Re: Standards for storing RDF/OWL in a property graph? from Olaf Hartig on 2018-04-06 (semantic-web@w3.org from April 2018)

From: Olaf Hartig <olaf.hartig@liu.se>
Date: Fri, 6 Apr 2018 22:15:18 +0200
To: <semantic-web@w3.org>
CC: Dave Raggett <dsr@w3.org>, Chris Mungall <cjmungall@lbl.gov>
Message-ID: <2182709.pSa1KPizYh@porty3>
Hi Chris, Dave,

I am working on these topics on a conceptual level since some time now (I mean 
topics such as statement-level metadata in RDF, mappings between RDF graphs 
and PGs).

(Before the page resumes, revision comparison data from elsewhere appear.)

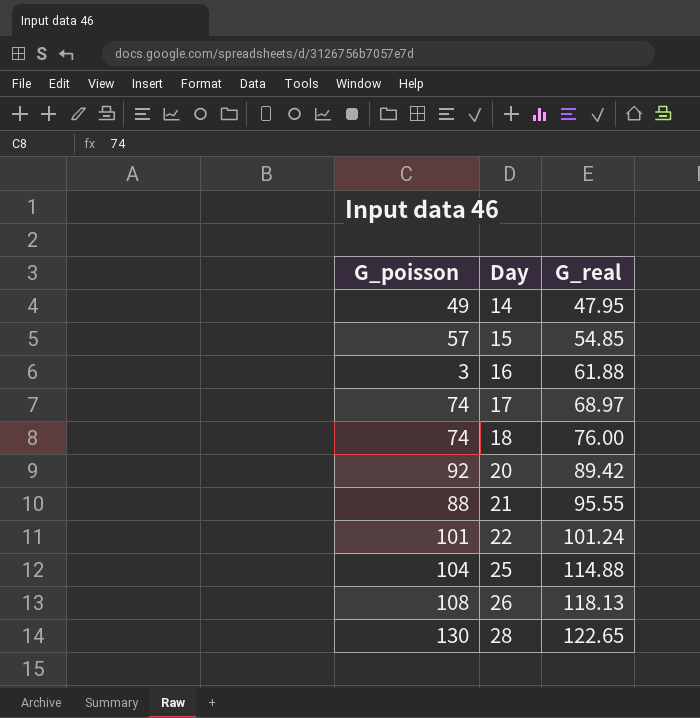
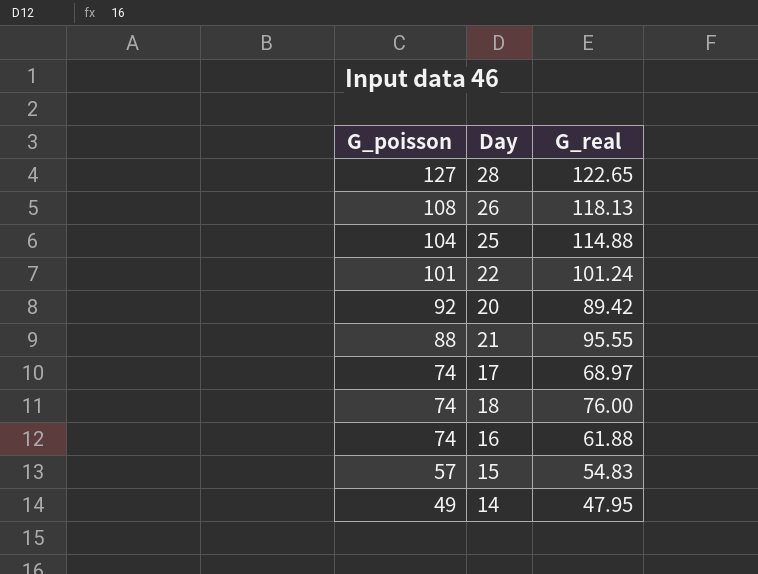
row order: Day ascending -> G_poisson descending
28 | G_poisson: 130 -> 127
16 | G_poisson: 3 -> 74
15 | G_real: 54.85 -> 54.83

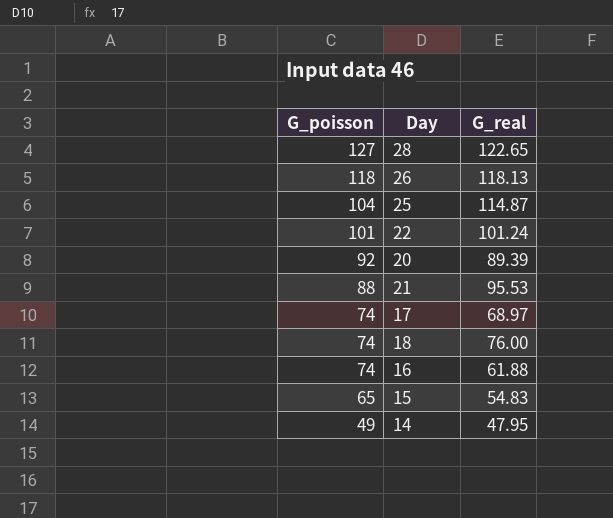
26 | G_poisson: 108 -> 118
25 | G_real: 114.88 -> 114.87
20 | G_real: 89.42 -> 89.39
21 | G_real: 95.55 -> 95.53
15 | G_poisson: 57 -> 65

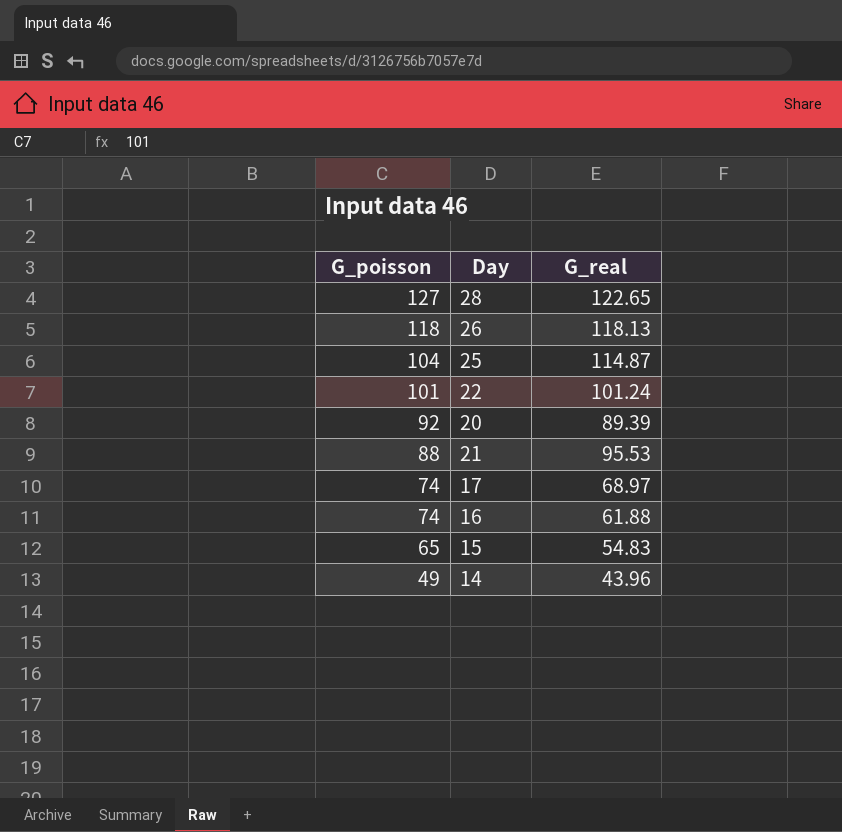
row 18: 74 | 76.00 -> none
14 | G_real: 47.95 -> 43.96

Most of these efforts are centered around a proposal that I call 
RDF* and SPARQL*. The idea of RDF* is to extend RDF with the possibility to 
have triples as the subject or the object of other triples (i.e., nested 
triples), and SPARQL* is a corresponding extension of SPARQL in which triple 
patterns can be nested. You may think of these extensions purely as syntactic 
sugar or, alternatively, as an actual logical extension of the RDF data model. 
In my work I have provided the foundation of both of these perspectives 
[1,2,3,4].

How is this related to statement-level metadata in RDF?
A nested triple can be interpreted to be a statement *about* the triple in its 
subject (or object) position, and SPARQL* is a language in which queries about 
RDF data with statement-level metadata can be expressed in a very concise way. 
In this context I should mention that RDF* data and SPARQL* queries can be 
mapped to standard RDF data and SPARQL queries that use the RDF reification 
vocabulary (or related approaches) [3], which makes it possible to support 
RDF* and SPARQL* via a small wrapper on top of any ordinary triple store.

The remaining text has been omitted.